Il romanzo è scritto dal punto di vista di Bruno, un bambino tedesco di nove anni che non è a conoscenza della vera natura del lavoro di suo padre e delle atrocità commesse nel campo di concentramento adiacente alla loro casa. Attraverso gli occhi di Bruno, i lettori assistono al netto contrasto tra la vita privilegiata che conduce e la dura realtà affrontata da Shmuel e dagli altri prigionieri del campo.

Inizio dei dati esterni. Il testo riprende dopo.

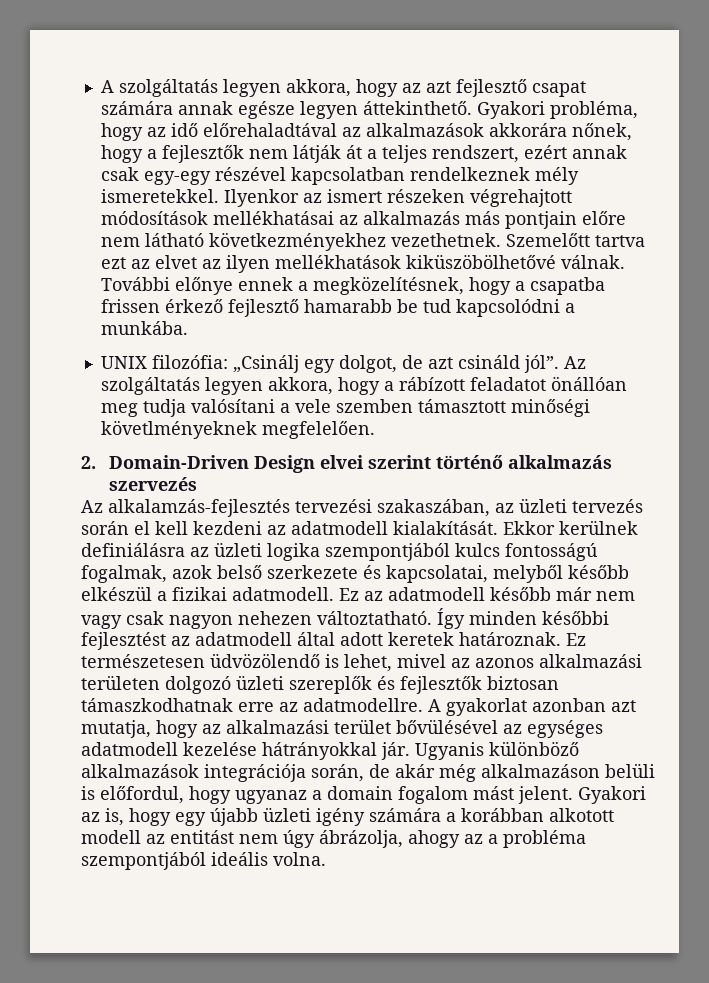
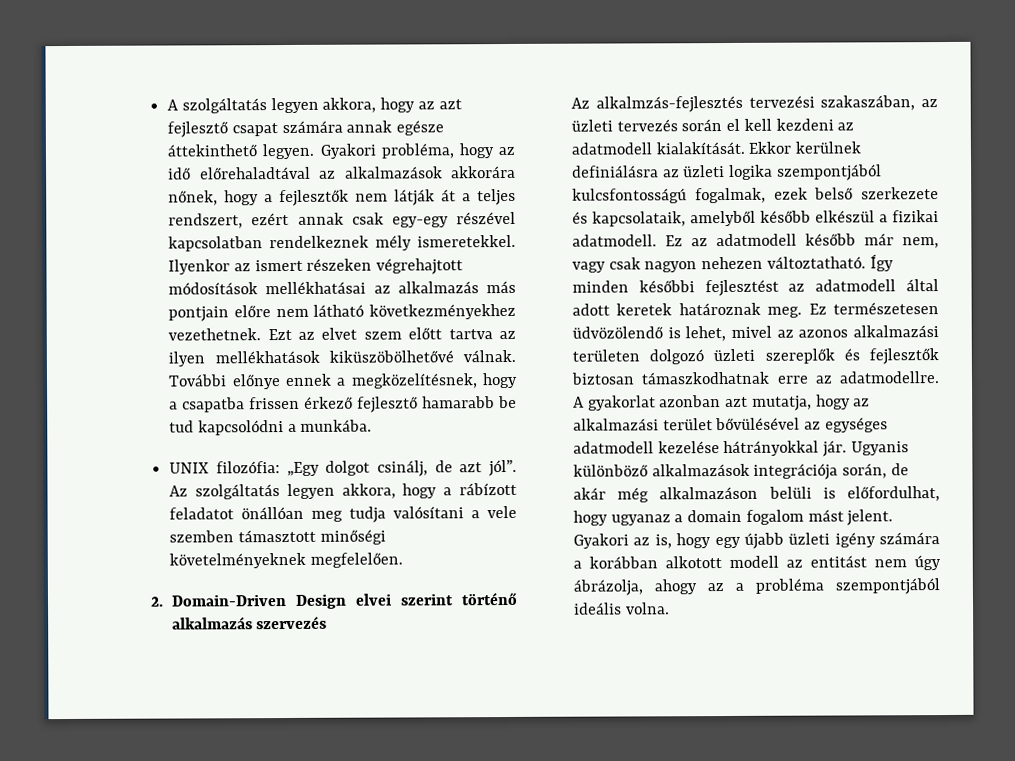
- A szolgáltatás legyen akkora, hogy az azt fejlesztő csapat számára annak egésze legyen áttekinthető.
+ A szolgáltatás legyen akkora, hogy az azt fejlesztő csapat számára annak egésze áttekinthető legyen.
- Szemelőtt tartva ezt az elvet az ilyen mellékhatások kiküszöbölhetővé válnak.
+ Ezt az elvet szem előtt tartva az ilyen mellékhatások kiküszöbölhetővé válnak.
- UNIX filozófia: „Csinálj egy dolgot, de azt csináld jól”.
+ UNIX filozófia: „Egy dolgot csinálj, de azt jól”.
- Az szolgáltatás legyen akkora, hogy a rábízott feladatot önállóan meg tudja valósítani a vele szemben támasztott minőségi követlményeknek megfelelően.
+ Az szolgáltatás legyen akkora, hogy a rábízott feladatot önállóan meg tudja valósítani a vele szemben támasztott minőségi követelményeknek megfelelően.
- Az alkalamzás-fejlesztés tervezési szakaszában, az üzleti tervezés során el kell kezdeni az adatmodell kialakítását.
+ Az alkalmzás-fejlesztés tervezési szakaszában, az üzleti tervezés során el kell kezdeni az adatmodell kialakítását.
- Ekkor kerülnek definiálásra az üzleti logika szempontjából kulcs fontosságú fogalmak, azok belső szerkezete és kapcsolatai, melyből később elkészül a fizikai adatmodell.
+ Ekkor kerülnek definiálásra az üzleti logika szempontjából kulcsfontosságú fogalmak, ezek belső szerkezete és kapcsolataik, amelyből később elkészül a fizikai adatmodell.
- Ez az adatmodell később már nem vagy csak nagyon nehezen változtatható.
+ Ez az adatmodell később már nem, vagy csak nagyon nehezen változtatható.
- Így minden későbbi fejlesztést az adatmodell által adott keretek határoznak.
+ Így minden későbbi fejlesztést az adatmodell által adott keretek határoznak meg.
- Ugyanis különböző alkalmazások integrációja során, de akár még alkalmazáson belüli is előfordul, hogy ugyanaz a domain fogalom mást jelent.
+ Ugyanis különböző alkalmazások integrációja során, de akár még alkalmazáson belüli is előfordulhat, hogy ugyanaz a domain fogalom mást jelent.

Il ritratto dei personaggi da parte di Boyne enfatizza gli effetti distruttivi della guerra e dei pregiudizi sia sugli individui che sulla società. La trasformazione di Bruno da bambino ingenuo a qualcuno che inizia a mettere in discussione il mondo che lo circonda evidenzia l'importanza dell'educazione e dell'empatia nella lotta all'odio e all'intolleranza. L'amicizia tra Bruno e Shmuel, nonostante le barriere imposte dalle loro circostanze, funge da potente simbolo della resilienza dello spirito umano anche di fronte a sofferenze inimmaginabili.
Inoltre, l'uso da parte di Boyne di un linguaggio semplice e di una narrazione diretta fa sì che la gravità degli eventi risuoni profondamente nei lettori, giovani e meno giovani. Presentando gli orrori dell'Olocausto attraverso la lente della prospettiva di un bambino, trasmette il profondo impatto di questi eventi senza ricorrere a descrizioni grafiche. Questo approccio sottolinea il messaggio universale secondo cui la guerra e l’intolleranza sono forze devastanti che devono essere contrastate ed eliminate.
Nel complesso, "Il ragazzo con il pigiama a righe" funge da toccante promemoria delle conseguenze del pregiudizio e dell'odio incontrollati e sostiene con forza la pace, la tolleranza e la comprensione tra persone di diversa estrazione.